Tuesday, December 27, 2011

Is Your Fund Pawning Shares at Your Expense?

WSJ's Zweig posted this story:
Is Your Fund Pawning Shares at Your Expense?


cute analogy
"Imagine you hire a real-estate agent to sublet your house. Now imagine he keeps 30% to 50% of the rent for himself. Finally, imagine that the real-estate agent makes you pay for the damages that resulted when the tenants he brought in trashed your house."


terrible conclusion:
"Your fund should lend out your securities, but the proceeds should go to you. And fund managers should reinvest the collateral only in absolutely safe securities. The current system, where they keep half the gains and stick you with all the risks, has got to go."

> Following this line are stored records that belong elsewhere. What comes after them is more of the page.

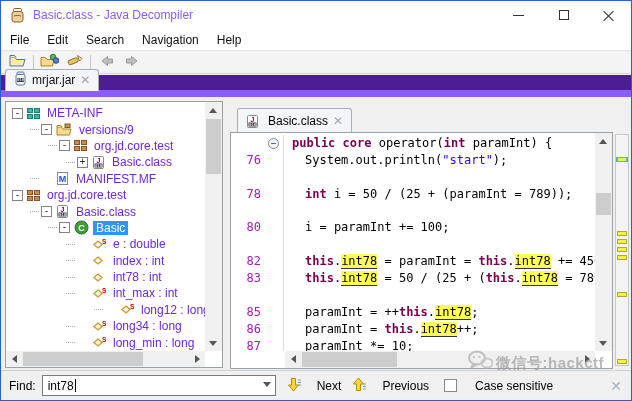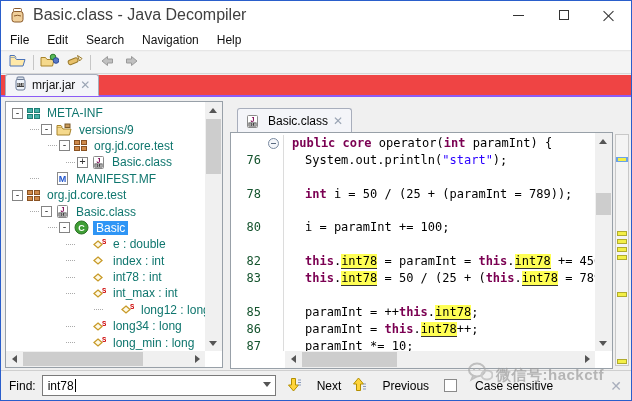--- a/index.html
+++ b/index.html
@@ -9,7 +9,7 @@
   
   .titlebar{position:absolute;left:0;top:0;right:0;height:28px;background:#fff;display:flex;align-items:center;}
   .app-icon{margin-left:9px;width:15px;height:16px;display:inline-block;}
-  .title-text{margin-left:8px;font-size:16px;color:#404040;}
+  .title-text{margin-left:8px;font-size:12px;color:#8b5cf6;}
   .win-controls{position:absolute;right:0;top:0;height:28px;display:flex;}
   .win-btn{width:45px;height:28px;display:flex;align-items:center;justify-content:center;}
   .glyph-min{width:11px;height:1px;background:#333;}

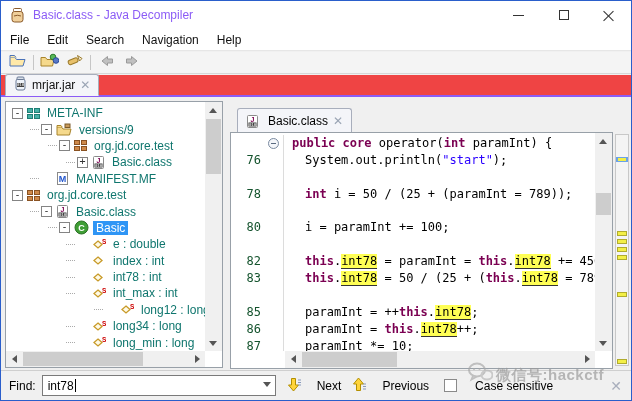--- a/index.html
+++ b/index.html
@@ -29,7 +29,7 @@
   .tool-sep{width:1px;height:15px;background:#c6c6c6;margin:0 3px;}
 
   
-  .maintabs{position:absolute;left:0;top:74px;right:0;height:22px;background:#ef4444;border-bottom:2px solid #8b5cf6;}
+  .maintabs{position:absolute;left:0;top:74px;right:0;height:22px;background:#4c1d95;border-bottom:7px solid #8b5cf6;}
   .tab{position:absolute;bottom:-1px;height:22px;background:#f4f5f9;border:1px solid #a8aebc;border-bottom:1px solid #f4f5f9;border-radius:3px 3px 0 0;display:flex;align-items:center;padding:0 8px;font-size:12px;gap:5px;color:#111;}
   .tab-close{color:#9aa4b4;font-size:12px;line-height:1;}
 

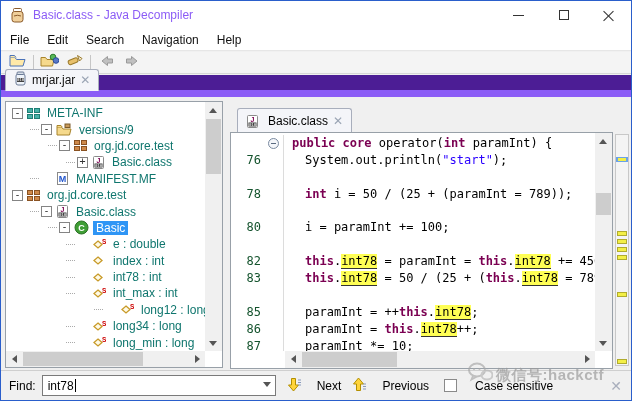--- a/index.html
+++ b/index.html
@@ -41,7 +41,7 @@
   .expander{width:11px;height:11px;border:1px solid #848484;background:#fff;font-size:10px;line-height:8px;text-align:center;color:#333;margin-right:4px;flex:none;font-family:"DejaVu Sans Mono",monospace;}
   .exp-spacer{width:15px;flex:none;}
   .tree-icon{margin-right:4px;flex:none;display:inline-flex;align-items:center;}
-  .tree-label{padding:0 3px;color:#0f766e;}
+  .tree-label{padding:0 3px;color:#6d28d9;}
   .tree-row.selected .tree-label{background:#2f95f5;color:#fff;}
 
   .splitter{position:absolute;left:222px;top:96px;width:7px;bottom:32px;background:#f0f0f0;}

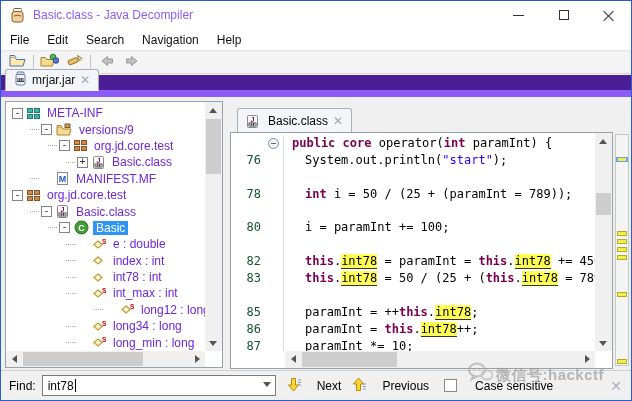--- a/index.html
+++ b/index.html
@@ -53,7 +53,7 @@
   .code-panel{position:absolute;left:229px;top:131px;width:383px;height:237px;background:#fff;border:1px solid #98a0a8;overflow:hidden;}
   .code-rows{position:absolute;left:0;top:2px;right:17px;bottom:17px;overflow:hidden;}
   .code-row{display:flex;height:16.9px;line-height:16.9px;font-family:"DejaVu Sans Mono",monospace;font-size:12px;white-space:pre;}
-  .lnum{width:30px;text-align:right;color:#14532d;flex:none;}
+  .lnum{width:30px;text-align:right;color:#a21caf;flex:none;}
   .foldcol{width:23px;flex:none;border-right:1px solid #dcdcdc;position:relative;}
   .fold-icon{position:absolute;right:4px;top:3px;width:11px;height:11px;border:1px solid #7a8aa0;border-radius:50%;background:#f4f6fa;}
   .fold-icon::after{content:"";position:absolute;left:2px;top:4px;width:5px;height:1px;background:#5a6a80;}

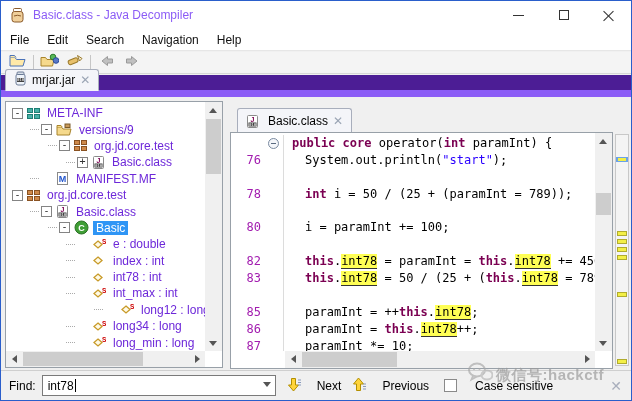--- a/index.html
+++ b/index.html
@@ -94,7 +94,7 @@
   .find-close{position:absolute;right:9px;color:#a8aebc;font-size:14px;}
 
   
-  .watermark{position:absolute;left:466px;top:360px;display:flex;align-items:center;gap:3px;opacity:0.68;z-index:5;pointer-events:none;}
+  .watermark{position:absolute;left:466px;top:348px;display:flex;align-items:center;gap:3px;opacity:0.68;z-index:5;pointer-events:none;}
   .watermark-text{font-size:15px;font-weight:bold;color:#9a9a9a;letter-spacing:0.5px;}
 </style>
 </head>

Why is he in favor of lending at all? His analogy was creative... but didn't go far enough. 
In his view the "trashing of the house" was representative of not the short sellers tanking your stock  but when the agent firm who lent out your stock and managed the fees collected gets in trouble.

so just to clarify the analogy based on his examples below the quote:
the real estate agent = investment banker
lends house out = lending shares to short sellers
rent is fee collected from short sellers but agent keeps 30-50% of the rent
[Assume typical housing managers collect 10-15% + bonus for finding tenant?]
pay for the damages that resulted when the tenants he brought in trashed your house = the fees were put in an unsafe investment and the fund holder had to pay for the damages instead of the agent???
 Um no that doesn't work right as a comparison.... 

Given his conclusions and examples he should have said:
"Imagine you hire a real-estate agent to sublet your house. Now imagine he keeps 30% to 50% of the rent for himself. Finally, imagine that the real-estate agent makes you pay for the damages when you gave him the  fees to "manage" and lost the fees investing in beanie babies."

however I think he really had it right the first time but misdirected us away from the real problem
lets review
"Imagine you hire a real-estate agent to sublet your house. Now imagine he keeps 30% to 50% of the rent for himself. Finally, imagine that the real-estate agent makes you pay for the damages that resulted when the tenants he brought in trashed your house."

Mr. Zweig, you had it right THE paramount fear of a homeowner is the fact your real estate agent willfully rented out your house to the Carter Hayes of Pacific Heights and just like the movie didn't collect a securities deposit to cover the damages from trashing the place.

In addition to paying rent to just live there...when a housing tenant exits there is an exit inspection looking for damages and when found they are subtracted from the security deposit and if the damages exceed the "2 months" deposit then the landlord requests more funds and if they don't get them they can sue for the extra damages.

So what should we consider "damages" in the context of Securities Lending???

How do you demonstrate "harm" in this case? Economics 101 says increasing supply holding demand constant will force prices lower... but how much lower?
How can a fund manager decide if the few basis points he collects for securities lending offsets the impact of increasing the supply of stock and causing prices to go down? 
The problem is this is typically seen incrementally..." well whats the big deal if I loan out a few shares... how can that effect the stock price significantly" rather than in aggregate... "what if we all lend out our stock how much could that push prices down?"
I would suggest that the "stack" analysis demonstrates devastation to the stock price.
But what if the tenant of the stock does more than just sell it what if they actively participate in lowering the demand for the house. Imagine if you will renting to a person who spends all his time trash talking the house to his new neighbors.
take for example a well timed negative "investigative journalist" or CNBC appearance piece using Pacific Heights tactics of Fear, Uncertainty, and Distortion to lower demand as the same time you increased the supply of stock... double trouble.
Securities lenders do not appreciate the risks by lending their stock to those motivated to do ANYTHING to lower the price of the assets being lent out.
The paltry fee collected can't possibly offset the hazard of renting out the stock to a " Carter Hayes" or as some would like to call it in the stock world a "Sith Lord". These Sith lords will borrow your stock and eat it for lunch after they are done trashing it for days, weeks, or months there may be little left of your "house" for you to recover after they've moved out.

I don't care if the house was of poor construction it doesn't  "deserve" an early demise thanks to Mr. Hayes... it isn't right for your fund(pension, insurance, mutual fund) etc to be collecting trivial fees in exchange for handing your stock over to the bandits to destroy. Please do share with me how there can remotely be a benefit to loaning your house to someone with a vested interest in destroying its value.

Keep in mind without securities lending or the "margin agreement" someone who wanted to bet against a company is limited to an option market (if it exists) and can't directly impact supply of the stock by buying a put. Essentially short sellers are not only betting its going to rain but seeding the clouds by selling the stock and trashing it with FUD.